#### THE RECORDS:
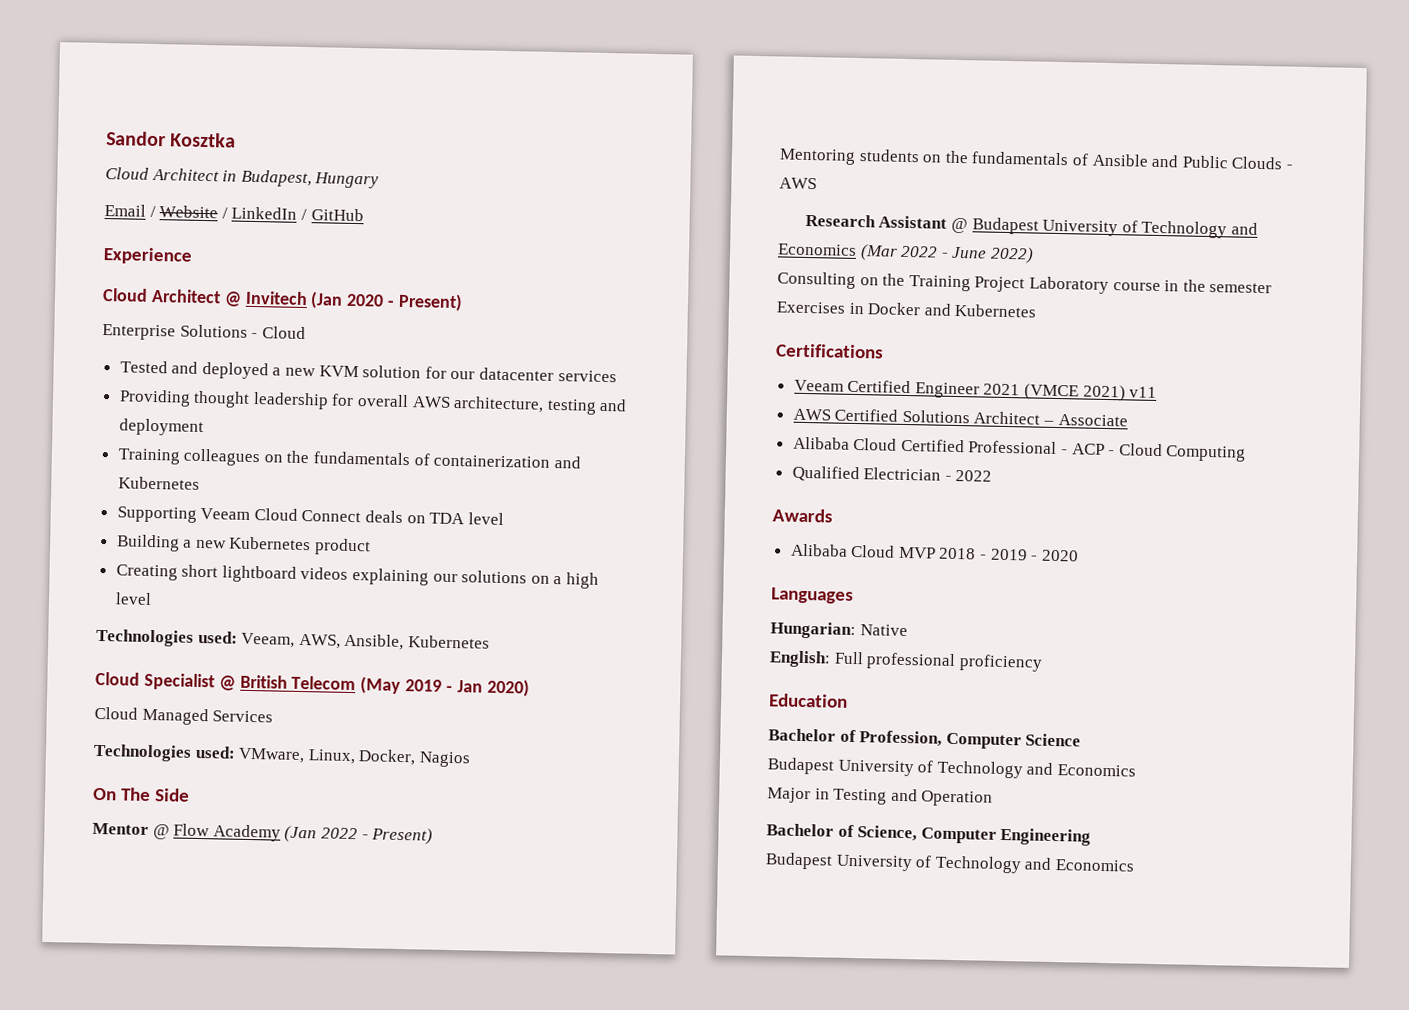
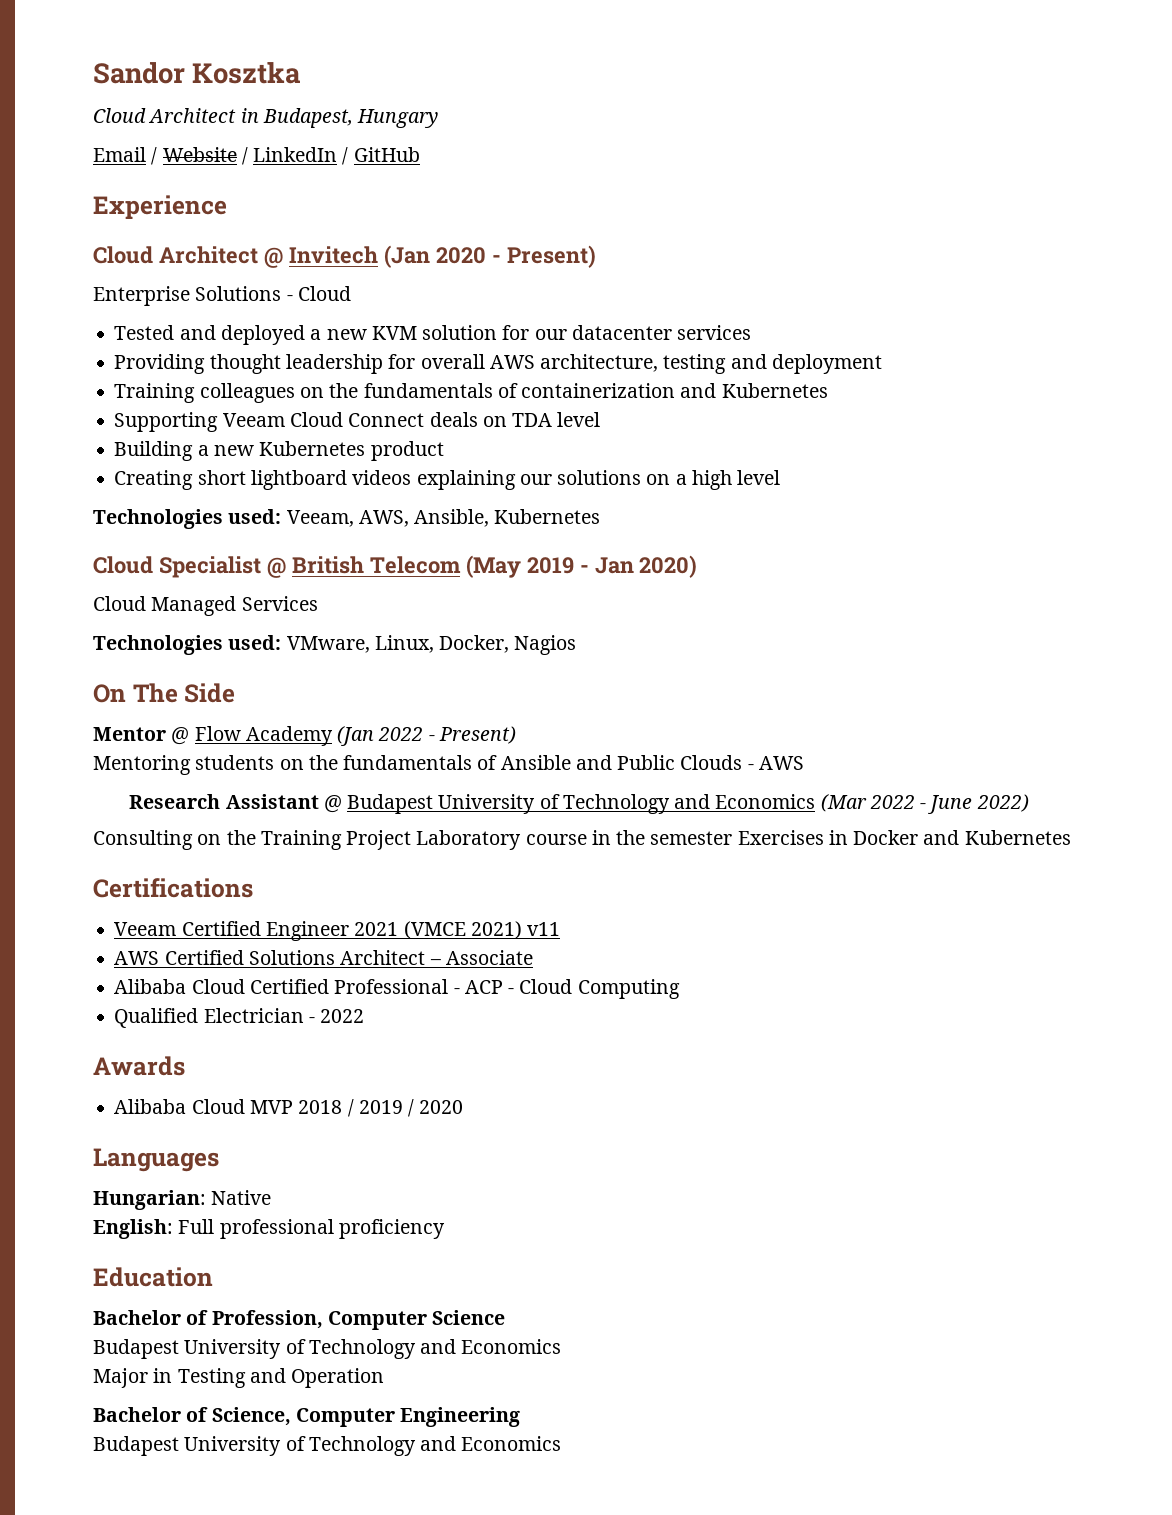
- Alibaba Cloud MVP 2018 - 2019 - 2020
+ Alibaba Cloud MVP 2018 / 2019 / 2020

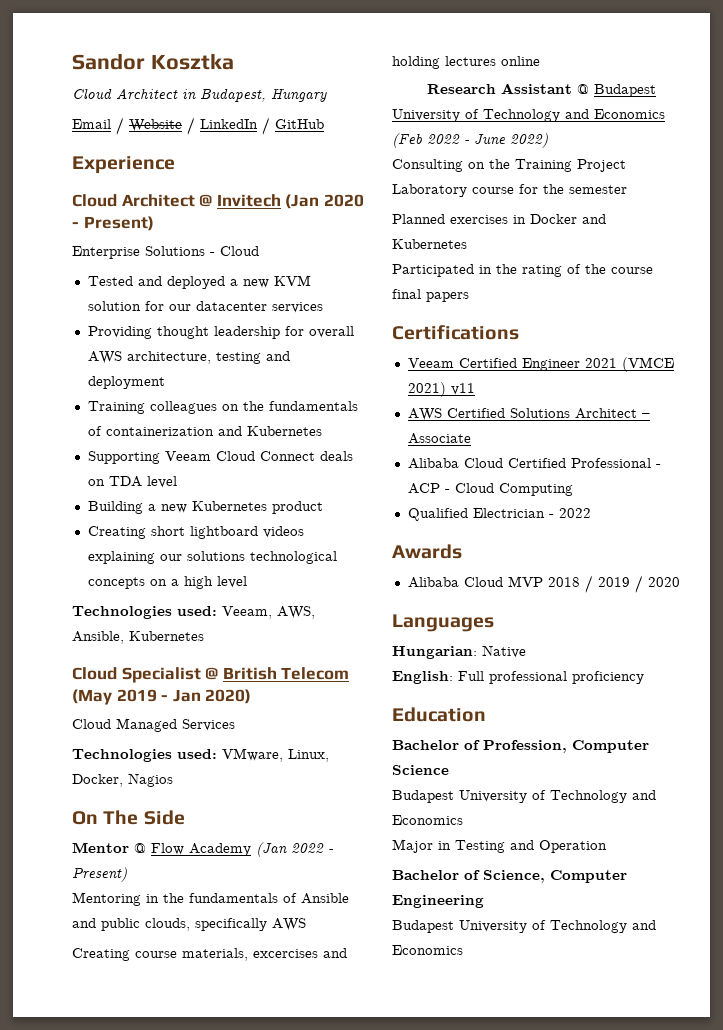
- Creating short lightboard videos explaining our solutions on a high level
+ Creating short lightboard videos explaining our solutions technological concepts on a high level
- Mentoring students on the fundamentals of Ansible and Public Clouds - AWS
+ Mentoring in the fundamentals of Ansible and public clouds, specifically AWS
+ Creating course materials, excercises and holding lectures online
- Research Assistant @ Budapest University of Technology and Economics (Mar 2022 - June 2022)
+ Research Assistant @ Budapest University of Technology and Economics (Feb 2022 - June 2022)
- Consulting on the Training Project Laboratory course in the semester Exercises in Docker and Kubernetes
+ Consulting on the Training Project Laboratory course for the semester
+ Planned exercises in Docker and Kubernetes
+ Participated in the rating of the course final papers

#### WHAT TO PRODUCE:
All entries are to be retyped exactly. Omit any embedded images.

#### RESPONSE AREA:
- Alibaba Cloud MVP 2018 - 2019 - 2020
+ Alibaba Cloud MVP 2018 / 2019 / 2020

- Creating short lightboard videos explaining our solutions on a high level
+ Creating short lightboard videos explaining our solutions technological concepts on a high level
- Mentoring students on the fundamentals of Ansible and Public Clouds - AWS
+ Mentoring in the fundamentals of Ansible and public clouds, specifically AWS
+ Creating course materials, excercises and holding lectures online
- Research Assistant @ Budapest University of Technology and Economics (Mar 2022 - June 2022)
+ Research Assistant @ Budapest University of Technology and Economics (Feb 2022 - June 2022)
- Consulting on the Training Project Laboratory course in the semester Exercises in Docker and Kubernetes
+ Consulting on the Training Project Laboratory course for the semester
+ Planned exercises in Docker and Kubernetes
+ Participated in the rating of the course final papers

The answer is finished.